Aujourd’hui, vous chapeautez l’essai international Solidarity. Pouvez-vous nous dire de quoi il s’agit et quels en sont les enjeux ?
Solidarity visait d’abord à mettre en place une étude internationale pour évaluer des traitements. On y a participé, avec l’objectif de mettre en avant la spécificité de l’Europe. À l’intérieur de Solidarity, on a donc créé l’étude Discovery. Elle fait partie de Solidarity, mais avec plus de spécificités parce qu’on est en Europe et qu’on peut faire des choses beaucoup plus détaillées. À présent, Discovery a inclus plus de 850 patients, en France, mais aussi au Luxembourg, en Autriche ou encore en Belgique. Cette étude a montré que certains traitements ne marchaient pas chez les patients hospitalisés, comme l’hydroxychloroquine, le kalétra et le kalétra interféron. Donc on a déjà écarté trois stratégies. Nous continuons à évaluer d’autres traitements comme Remdisvir dans Discovery mais aussi les immunomodulateurs comme les anti-IL6 dans d’autres protocoles. Il s’agit là de médicaments repositionnés.
Quelle est la prochaine étape ?
Nous devons à présent évaluer des traitements spécifiques, comme des anticorps monoclonaux ou des antiviraux spécifiques, et aussi évaluer des combinaisons. Beaucoup de vaccins sont par ailleurs à l’étude, dont l’AstraZeneca qui est en phase 3. Il est en train d’être évalué dans un certain nombre de pays où l’épidémie sévit comme en Afrique du Sud par exemple.
Pour fêter ses 20 ans, l'Institut français pour la Recherche odontologique (IFRO) avait prévu un conférencier de marque pour échanger, pendant le Congrès de l’ADF, avec notre communauté sur la place de la recherche dans le combat mené contre la COVD-19. Yazdan Yazdanpanah, épidémiologiste, spécialiste de santé publique et actuellement l'un des acteurs clés de la gestion de la crise COVID-19 avait alors accepté notre invitation.
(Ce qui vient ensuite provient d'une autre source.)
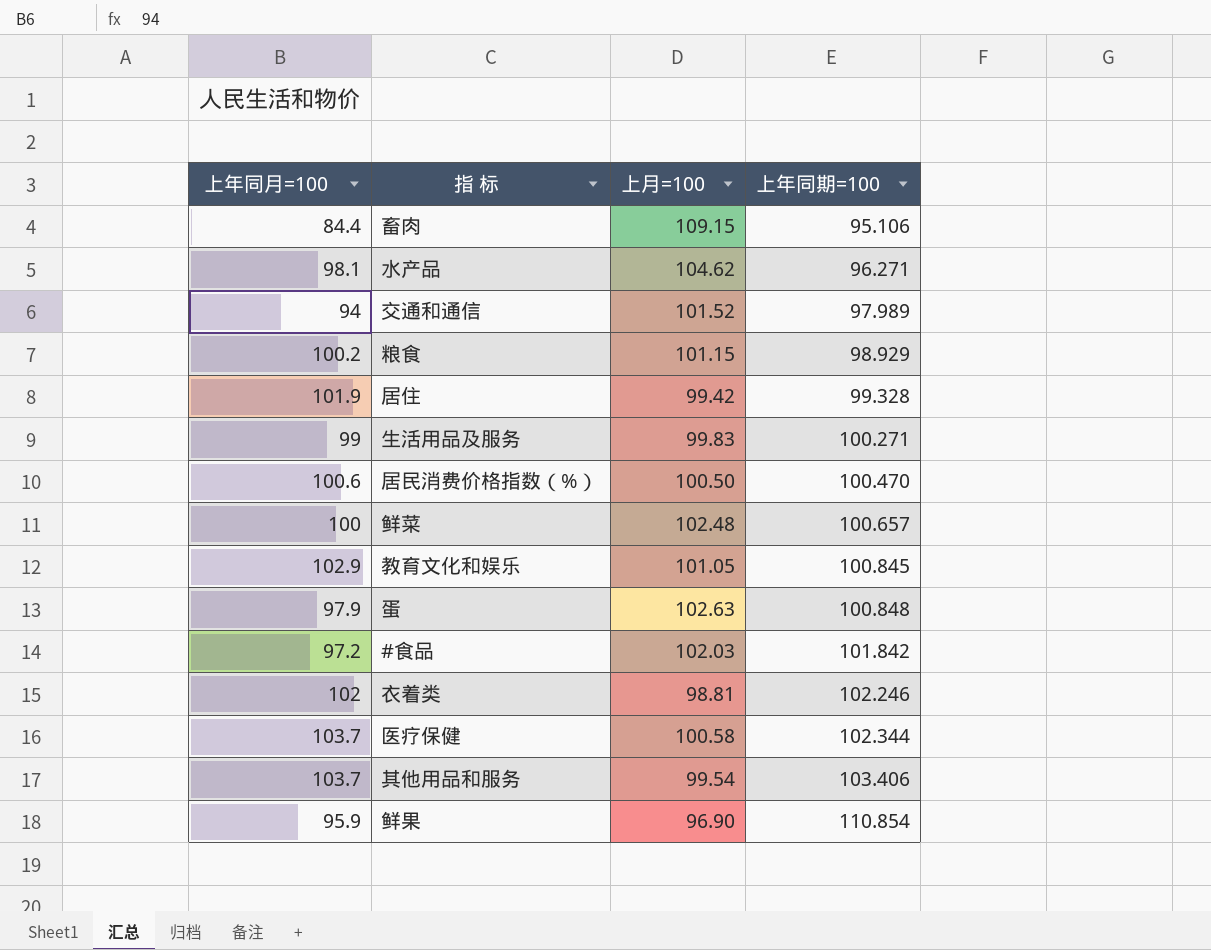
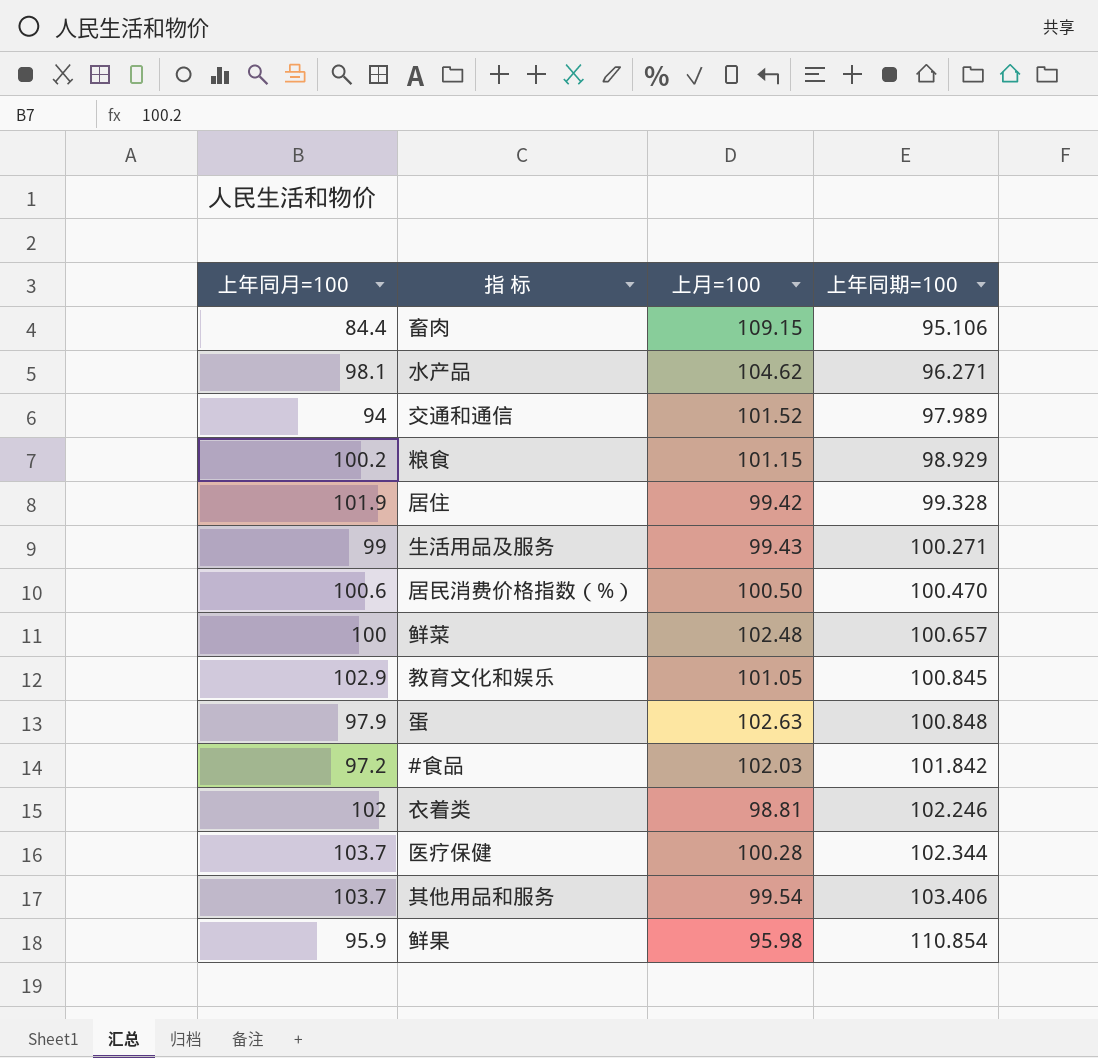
生活用品及服务 | 上月=100: 99.83 -> 99.43
医疗保健 | 上月=100: 100.58 -> 100.28
鲜果 | 上月=100: 96.90 -> 95.98

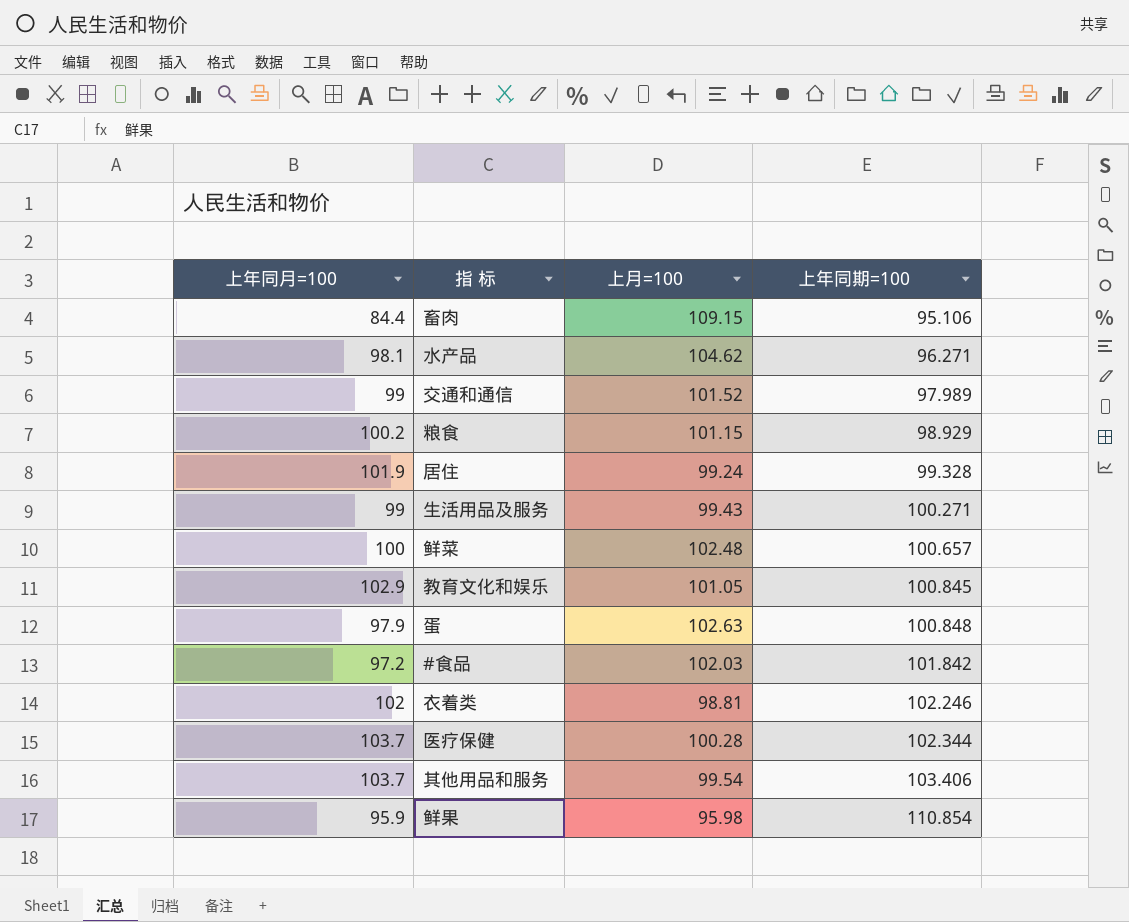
row 居民消费价格指数（%）: 100.6 | 100.50 | 100.470 -> none
交通和通信 | 上年同月=100: 94 -> 99
居住 | 上月=100: 99.42 -> 99.24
Chef de service des maladies infectieuses et tropicales à l'hôpital Bichat (AP-HP), il est membre des deux instances nommées par le Gouvernement pour éclairer ses décisions sur la COVID-19 (conseil scientifique et comité analyse, recherche et expertise, CARE). Ce spécialiste du VIH et des maladies infectieuses émergentes est, par ailleurs, depuis 2014, le coordinateur du consortium de l'Inserm REACTing, qui a pour mission de préparer et coordonner la recherche française pendant les épidémies. Il a accepté de nous donner une interview et interviendra l'an prochain dans le cadre du Congrès ADF 2021.